RECORDS PROVIDED Start Marker

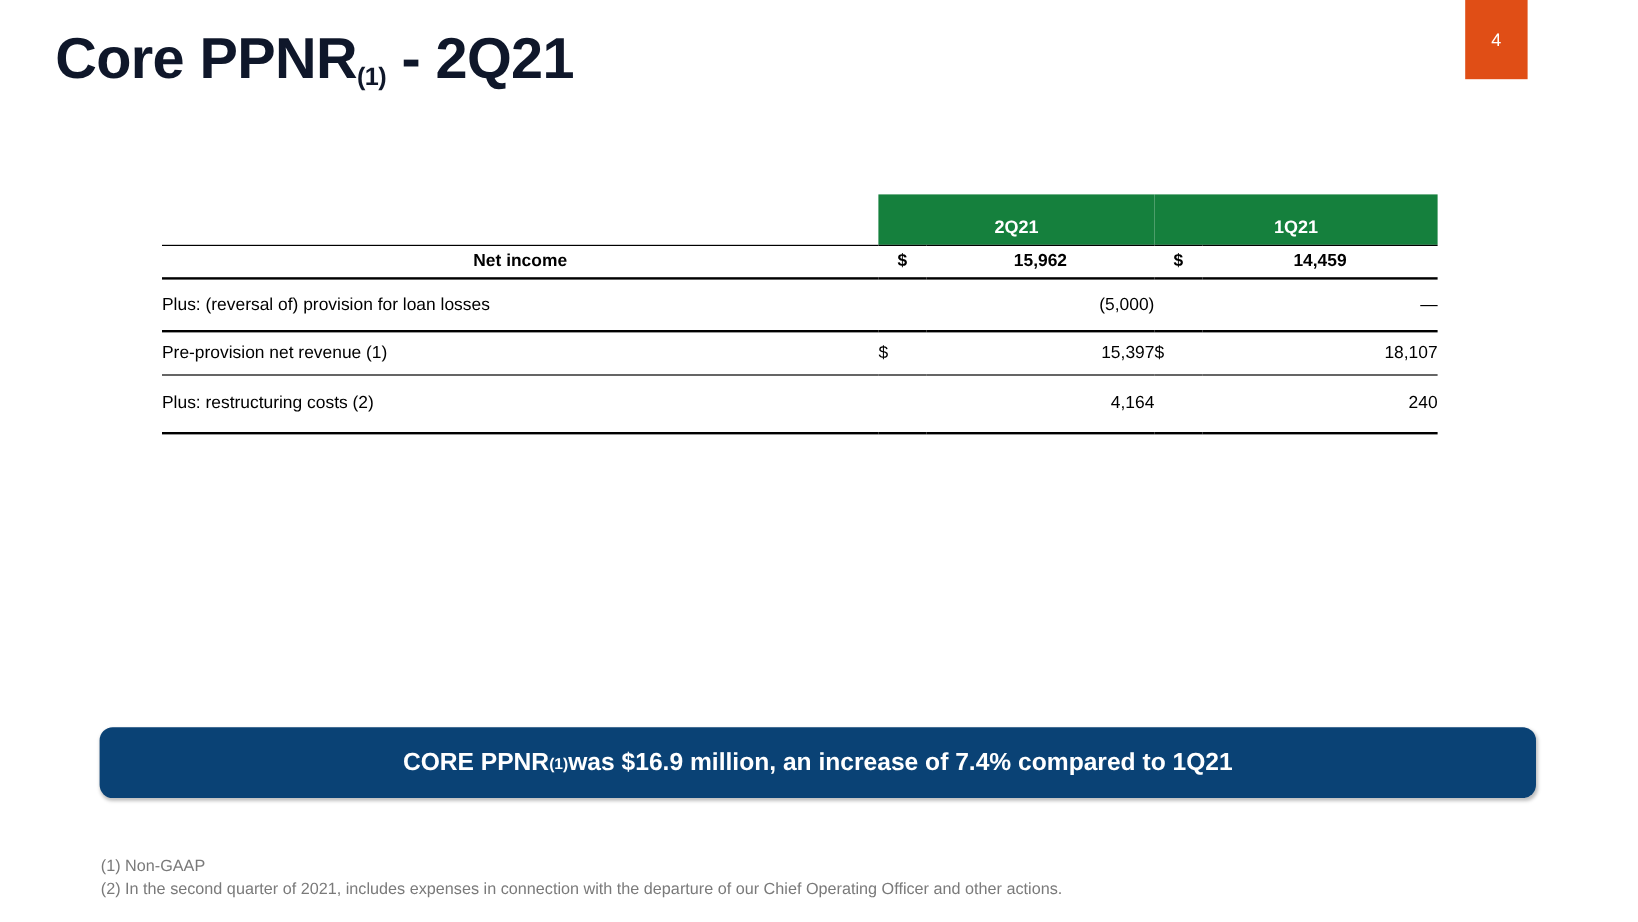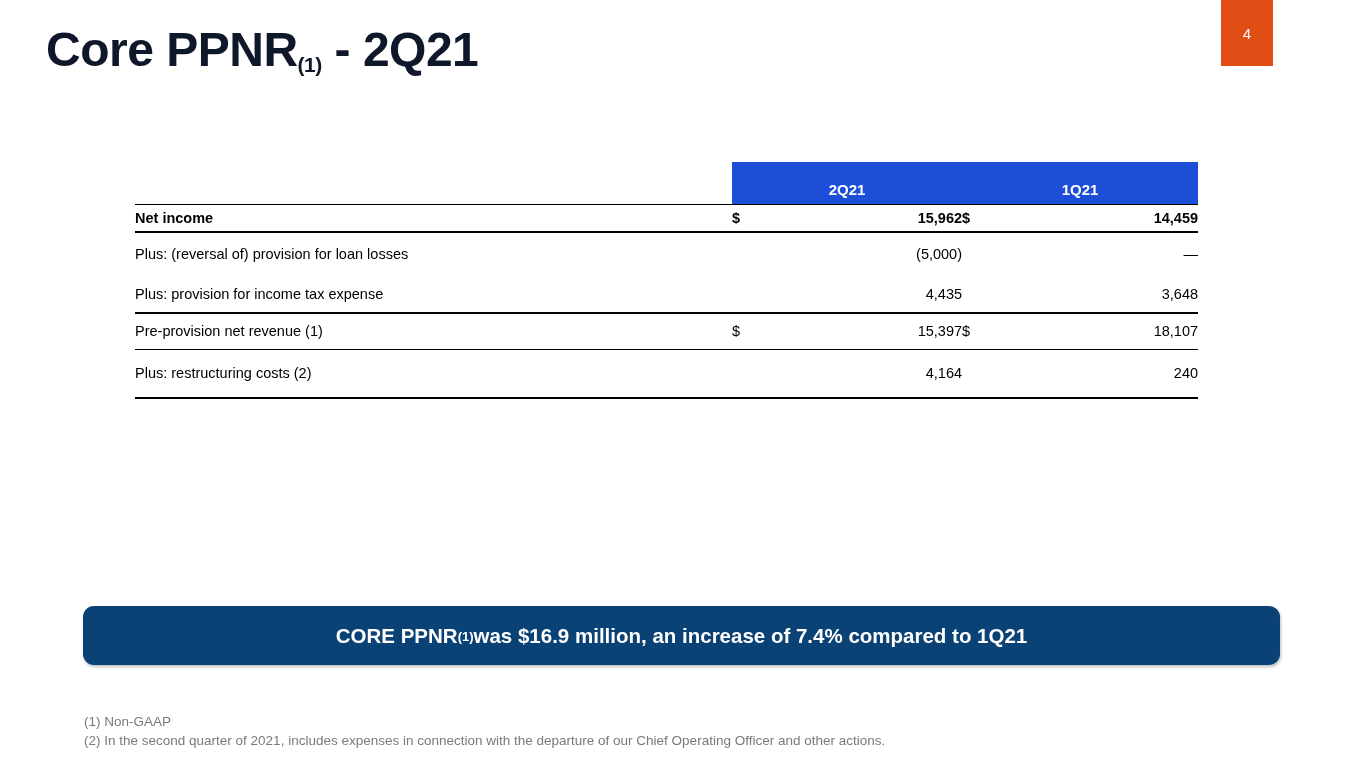--- a/index.html
+++ b/index.html
@@ -73,21 +73,21 @@
   .fin-table col.c-v2     { width: 196px; }
 
   .fin-table td, .fin-table th {
     padding: 0;
     vertical-align: middle;
   }
 
   
   .hdr-row th { height: 42px; padding: 0; border: none; background: transparent; }
   .hdr-band {
-    background: #1d4ed8;
+    background: #15803d;
     color: #ffffff;
     font-weight: bold;
     font-size: 15px;
     height: 42px;
     display: flex;
     align-items: flex-end;
     justify-content: center;
     padding-bottom: 6px;
   }
   .hdr-band.h2q { padding-right: 0px; }
@@ -98,21 +98,21 @@
     text-align: left;
     padding-left: 9px;
     white-space: nowrap;
   }
   .dol { text-align: left; padding-left: 2px; }
   .val { text-align: right; padding-right: 10px; }
 
   .r-bold .lbl, .r-bold .dol, .r-bold .val { font-weight: bold; }
 
   
-  .h-net    td { height: 27px; }
+  .h-net    td { height: 27px; text-align: center; }
   .h-norm   td { height: 44px; }
   .h-tight  td { height: 37px; }
   .h-gap    td { height: 48px; }
   .h-gap2   td { height: 39px; }
   .h-blank  td { height: 46px; }
   .h-last   td { height: 36px; }
 
   
   .bt-thin  td { border-top: 1px solid #000; }
   .bb-thin  td { border-bottom: 1px solid #000; }
@@ -204,27 +204,20 @@
     </tr>
 
     <tr class="h-norm">
       <td class="lbl">Plus: (reversal of) provision for loan losses</td>
       <td class="dol"></td>
       <td class="val">(5,000)</td>
       <td class="dol"></td>
       <td class="val">—</td>
     </tr>
 
-    <tr class="h-tight bb-thin">
-      <td class="lbl">Plus: provision for income tax expense</td>
-      <td class="dol"></td>
-      <td class="val">4,435</td>
-      <td class="dol"></td>
-      <td class="val">3,648</td>
-    </tr>
 
     <tr class="h-tight bt-thick bb-thin">
       <td class="lbl">Pre-provision net revenue (1)</td>
       <td class="dol">$</td>
       <td class="val">15,397</td>
       <td class="dol">$</td>
       <td class="val">18,107</td>
     </tr>
 
     <tr class="h-gap">

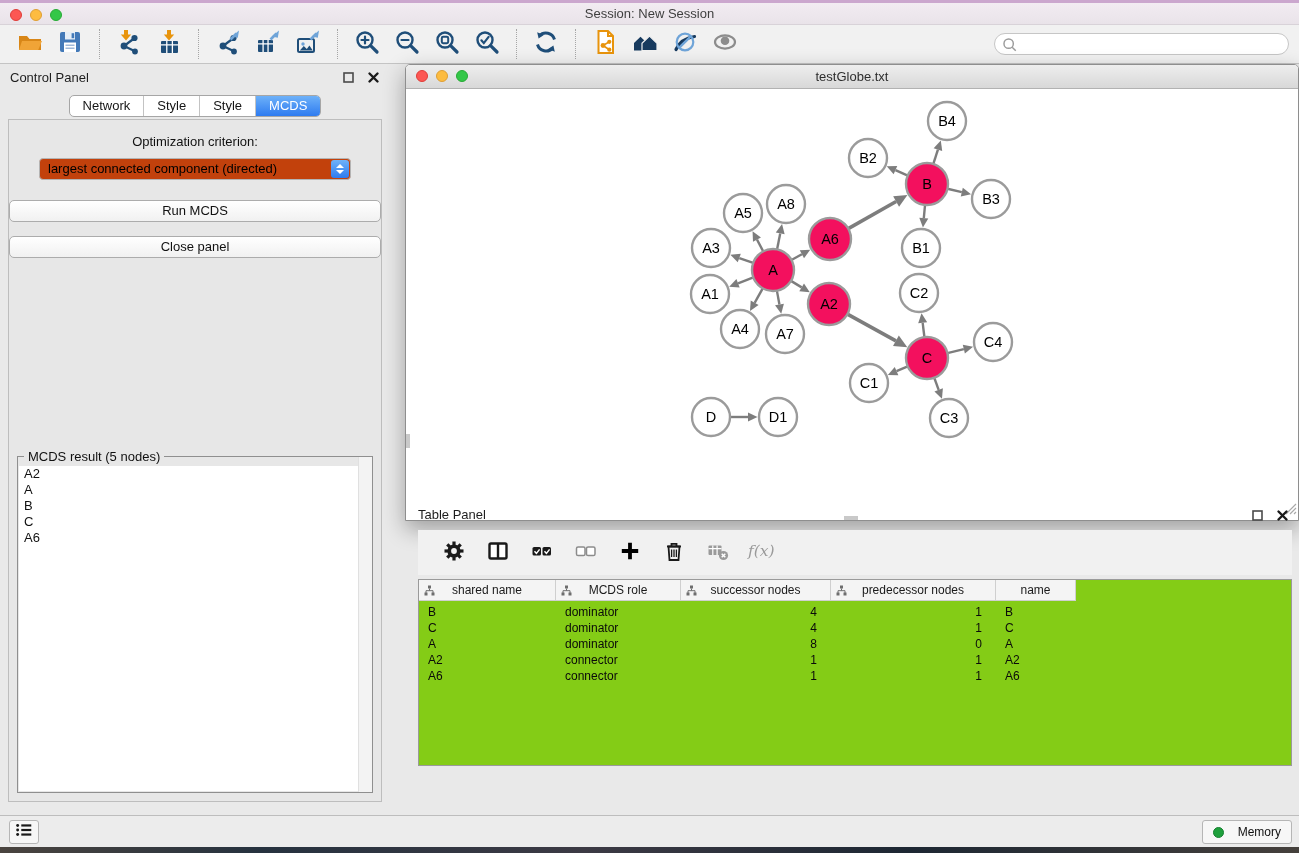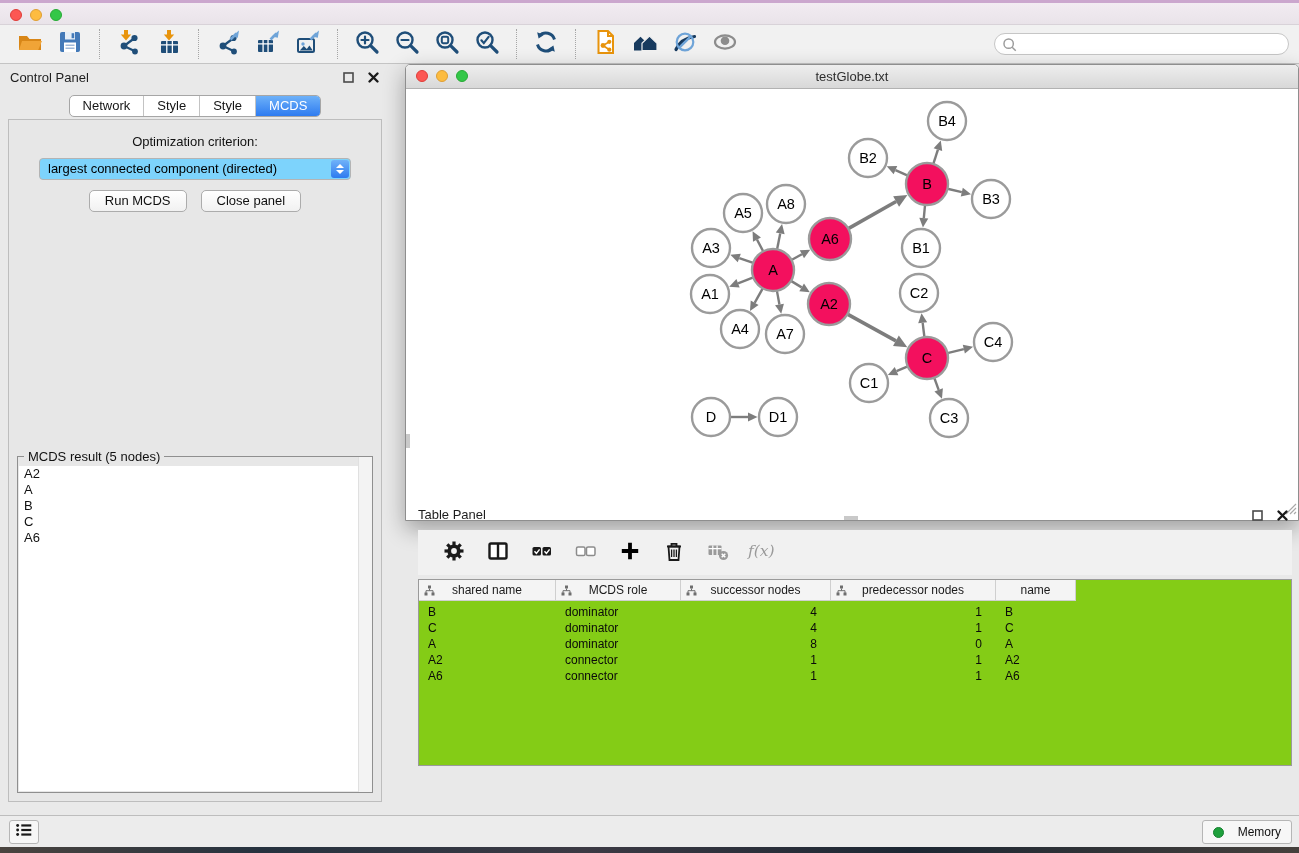--- a/index.html
+++ b/index.html
@@ -31,27 +31,27 @@
   .seg:first-child{border-left:none;text-align:right;}
   .seg.active{background:linear-gradient(#6DB1F9,#2E7BF0);color:#fff;}
   
   .control-panel{position:absolute;left:0;top:64px;width:390px;height:748px;}
   .cp-title{position:absolute;left:10px;top:6px;font-size:13px;color:#1E1E1E;}
   .panel-icons{position:absolute;right:10px;top:7px;display:flex;gap:12px;align-items:center;}
   .panel-icons span{cursor:pointer;display:flex;}
   .cp-tabs{position:absolute;left:0;top:31px;width:100%;display:flex;justify-content:center;}
   .cp-content{position:absolute;left:8px;right:8px;top:55px;bottom:10px;border:1px solid #BDBDBD;background:#E7E7E7;}
   .opt-label{margin-top:14px;text-align:center;font-size:13px;color:#111;}
-  .dropdown{position:relative;margin:9px auto 0;width:312px;height:22px;background:#7dd3fc;border:1px solid #B4B4B4;
+  .dropdown{position:relative;margin:9px auto 0;width:312px;height:22px;background:#c2410c;border:1px solid #B4B4B4;
     border-radius:4px;box-sizing:border-box;font-size:13px;line-height:20px;padding-left:8px;cursor:pointer;}
   .dd-stepper{position:absolute;right:1px;top:1px;width:18px;height:18px;border-radius:3px;
     background:linear-gradient(#70B2F9,#2E7BF0);display:flex;flex-direction:column;align-items:center;justify-content:center;gap:2px;}
   .dd-up{width:0;height:0;border-left:4px solid transparent;border-right:4px solid transparent;border-bottom:4px solid #fff;}
   .dd-down{width:0;height:0;border-left:4px solid transparent;border-right:4px solid transparent;border-top:4px solid #fff;}
-  .btn-row{display:flex;justify-content:center;gap:14px;margin-top:10px;}
+  .btn-row{display:flex;justify-content:center;gap:14px;margin-top:20px;flex-direction:column;}
   .mac-btn{height:22px;padding:0 15px;background:linear-gradient(#FFFFFF,#F1F1F1);border:1px solid #ACACAC;
     border-radius:5px;font-size:13px;line-height:20px;color:#111;cursor:pointer;font-family:inherit;}
   .result-group{position:absolute;left:8px;right:8px;top:336px;bottom:8px;border:1px solid #8F8F8F;}
   .result-legend{position:absolute;top:-8px;left:6px;background:#E7E7E7;padding:0 4px;font-size:13px;color:#111;}
   .result-list{position:absolute;left:1px;right:1px;top:9px;bottom:1px;background:#fff;overflow:hidden;}
   .result-scroll{position:absolute;right:0;top:0;bottom:0;width:13px;background:#F3F3F3;border-left:1px solid #E0E0E0;}
   .result-item{font-size:13px;line-height:16px;padding:0 5px;color:#111;cursor:default;}
   
   .network-window{position:absolute;left:405px;top:64px;width:894px;height:457px;background:#fff;
     border:1px solid #8E8E8E;box-sizing:border-box;border-radius:5px 5px 0 0;box-shadow:0 8px 22px rgba(0,0,0,.32);}
@@ -94,20 +94,21 @@
 <body>
 
 <div class="screen">
 
   <div class="mac-titlebar">
     <div class="traffic">
       <span class="tl red"></span>
       <span class="tl yellow"></span>
       <span class="tl green"></span>
     </div>
+    <div class="win-title">Session: New Session</div>
   </div>
 
   <div class="main-toolbar" id="main-toolbar">
       <div class="tbtn">
         <span><svg width="26" height="26" viewBox="0 0 26 26">
             <path d="M2 7h8l2.5 3H24v11H2z" fill="#D88617"></path>
             <path d="M5 12h20l-3.8 9H2z" fill="#F0A437"></path>
           </svg></span>
       </div>
       <div class="tbtn">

RECORDS PROVIDED End Marker

§ YOUR OBJECTIVE
For every line above that holds the word "padding", report the whole line.

§ ANSWER TO THIS EXERCISE
     padding: 0;
   .hdr-row th { height: 42px; padding: 0; border: none; background: transparent; }
     padding-bottom: 6px;
   .hdr-band.h2q { padding-right: 0px; }
     padding-left: 9px;
   .dol { text-align: left; padding-left: 2px; }
   .val { text-align: right; padding-right: 10px; }
     border-radius:4px;box-sizing:border-box;font-size:13px;line-height:20px;padding-left:8px;cursor:pointer;}
   .mac-btn{height:22px;padding:0 15px;background:linear-gradient(#FFFFFF,#F1F1F1);border:1px solid #ACACAC;
   .result-legend{position:absolute;top:-8px;left:6px;background:#E7E7E7;padding:0 4px;font-size:13px;color:#111;}
   .result-item{font-size:13px;line-height:16px;padding:0 5px;color:#111;cursor:default;}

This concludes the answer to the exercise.